Pasal 16
BAB 2 — ALUR DAN PERLINTASAN
(1) Pemerintah menetapkan Alur Laut Kepulauan Indonesia
dan tata cara penggunaannya untuk perlintasan yang sifatnya terus menerus, langsung, dan secepatnya bagi kapal asing yang melalui perairan Indonesia.
(2) Penetapan Alur Laut Kepulauan Indonesia sebagaimana
dimaksud pada ayat (1) dilakukan dengan memperhatikan:
- ketahanan nasional;
- keselamatan berlayar;
- eksplorasi dan eksploitasi sumber daya alam;
- jaringan kabel dan pipa dasar laut;
- konservasi sumber daya alam dan lingkungan;
- rute yang biasanya digunakan untuk pelayaran internasional;
- tata ruang laut; dan
- rekomendasi organisasi internasional yang berwenang.

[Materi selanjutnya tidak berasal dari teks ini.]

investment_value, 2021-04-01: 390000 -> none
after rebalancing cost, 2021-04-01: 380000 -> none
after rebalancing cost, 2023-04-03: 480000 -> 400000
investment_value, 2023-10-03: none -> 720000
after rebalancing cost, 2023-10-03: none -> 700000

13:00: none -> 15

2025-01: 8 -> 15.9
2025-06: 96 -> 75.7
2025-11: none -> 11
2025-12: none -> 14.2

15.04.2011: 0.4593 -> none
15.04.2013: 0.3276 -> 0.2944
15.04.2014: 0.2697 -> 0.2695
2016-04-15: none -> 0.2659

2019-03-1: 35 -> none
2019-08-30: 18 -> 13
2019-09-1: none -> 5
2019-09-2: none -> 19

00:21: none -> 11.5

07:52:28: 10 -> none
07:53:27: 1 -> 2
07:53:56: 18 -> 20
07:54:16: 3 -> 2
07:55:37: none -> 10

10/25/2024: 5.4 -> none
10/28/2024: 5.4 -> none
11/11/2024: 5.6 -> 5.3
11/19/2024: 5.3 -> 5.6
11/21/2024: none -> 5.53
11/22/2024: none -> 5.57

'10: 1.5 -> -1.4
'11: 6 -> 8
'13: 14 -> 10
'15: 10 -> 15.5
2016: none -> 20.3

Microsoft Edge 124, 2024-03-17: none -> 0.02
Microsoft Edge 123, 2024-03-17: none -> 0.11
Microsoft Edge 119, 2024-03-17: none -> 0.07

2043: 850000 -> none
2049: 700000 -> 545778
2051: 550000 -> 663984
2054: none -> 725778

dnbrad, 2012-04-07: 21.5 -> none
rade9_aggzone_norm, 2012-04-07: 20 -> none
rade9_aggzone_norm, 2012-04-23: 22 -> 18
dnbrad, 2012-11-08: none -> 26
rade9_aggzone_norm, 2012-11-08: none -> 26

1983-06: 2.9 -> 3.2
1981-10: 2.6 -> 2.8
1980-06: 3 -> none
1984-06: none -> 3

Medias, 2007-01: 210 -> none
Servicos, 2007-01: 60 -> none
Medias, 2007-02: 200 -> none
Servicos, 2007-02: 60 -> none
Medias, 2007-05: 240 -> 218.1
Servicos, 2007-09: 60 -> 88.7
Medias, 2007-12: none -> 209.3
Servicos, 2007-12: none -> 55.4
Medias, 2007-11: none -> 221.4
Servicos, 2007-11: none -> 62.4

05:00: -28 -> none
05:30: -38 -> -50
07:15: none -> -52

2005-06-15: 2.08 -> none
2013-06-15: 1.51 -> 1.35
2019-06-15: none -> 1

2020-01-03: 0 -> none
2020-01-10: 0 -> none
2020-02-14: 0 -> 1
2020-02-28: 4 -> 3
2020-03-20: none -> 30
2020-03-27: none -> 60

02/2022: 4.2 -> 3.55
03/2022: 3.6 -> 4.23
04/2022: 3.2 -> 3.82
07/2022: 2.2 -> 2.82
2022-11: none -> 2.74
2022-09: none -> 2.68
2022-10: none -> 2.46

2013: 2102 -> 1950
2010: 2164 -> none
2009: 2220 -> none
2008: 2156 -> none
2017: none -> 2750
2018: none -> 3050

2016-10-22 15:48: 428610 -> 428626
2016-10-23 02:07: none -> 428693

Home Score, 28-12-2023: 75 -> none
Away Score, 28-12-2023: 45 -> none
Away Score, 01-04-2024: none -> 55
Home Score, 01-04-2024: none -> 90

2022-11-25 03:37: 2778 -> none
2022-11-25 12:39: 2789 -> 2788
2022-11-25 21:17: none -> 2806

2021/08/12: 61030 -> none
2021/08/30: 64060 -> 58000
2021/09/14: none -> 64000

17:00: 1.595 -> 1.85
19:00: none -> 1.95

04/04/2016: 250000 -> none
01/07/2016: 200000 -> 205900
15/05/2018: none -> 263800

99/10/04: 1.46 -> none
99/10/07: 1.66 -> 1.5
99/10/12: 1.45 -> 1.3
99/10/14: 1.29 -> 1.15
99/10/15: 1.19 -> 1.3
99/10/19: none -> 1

(3) Semua kapal asing yang menggunakan Alur Laut
Kepulauan Indonesia dalam pelayarannya tidak boleh menyimpang kecuali dalam keadaan darurat.
(4) Menteri mengawasi lalu lintas kapal asing yang melintasi
Alur Laut Kepulauan Indonesia.
(5) Menteri menetapkan lokasi Sarana Bantu Navigasi-
Pelayaran dan telekomunikasi-pelayaran untuk melakukan pemantauan terhadap lalu lintas kapal asing yang melalui Alur Laut Kepulauan Indonesia.